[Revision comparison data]
▼▼▼

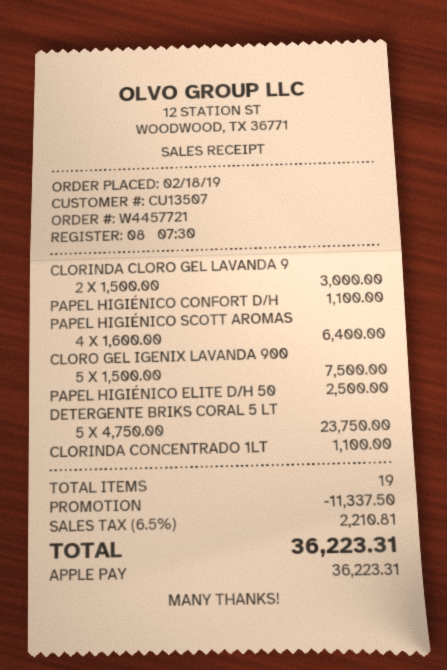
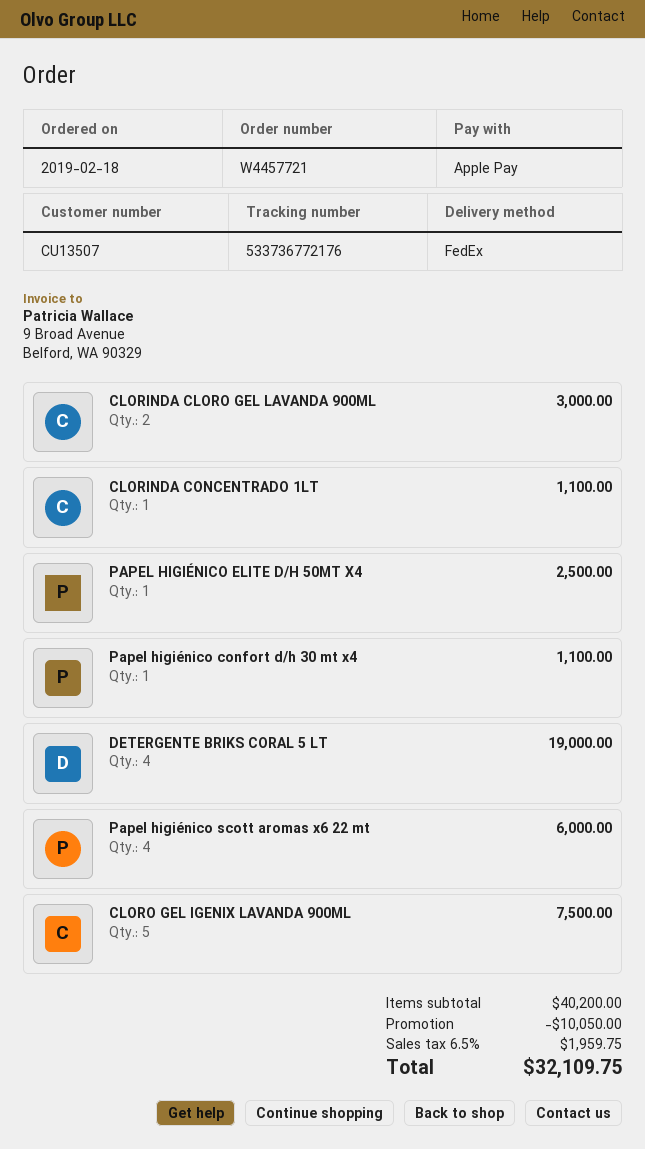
PAPEL HIGIÉNICO SCOTT AROMAS: 4 for 6400.00 -> 4 for 6000.00
DETERGENTE BRIKS CORAL 5 LT: 5 for 23750.00 -> 4 for 19000.00
discount: 11337.50 -> 10050.00
tax: 6.5% = 2210.81 -> 6.5% = 1959.75
total: 36223.31 -> 32109.75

▲▲▲

ACTIVITY: Word for word, repeat each line of the records, and leave every image out.

SOLUTION:
PAPEL HIGIÉNICO SCOTT AROMAS: 4 for 6400.00 -> 4 for 6000.00
DETERGENTE BRIKS CORAL 5 LT: 5 for 23750.00 -> 4 for 19000.00
discount: 11337.50 -> 10050.00
tax: 6.5% = 2210.81 -> 6.5% = 1959.75
total: 36223.31 -> 32109.75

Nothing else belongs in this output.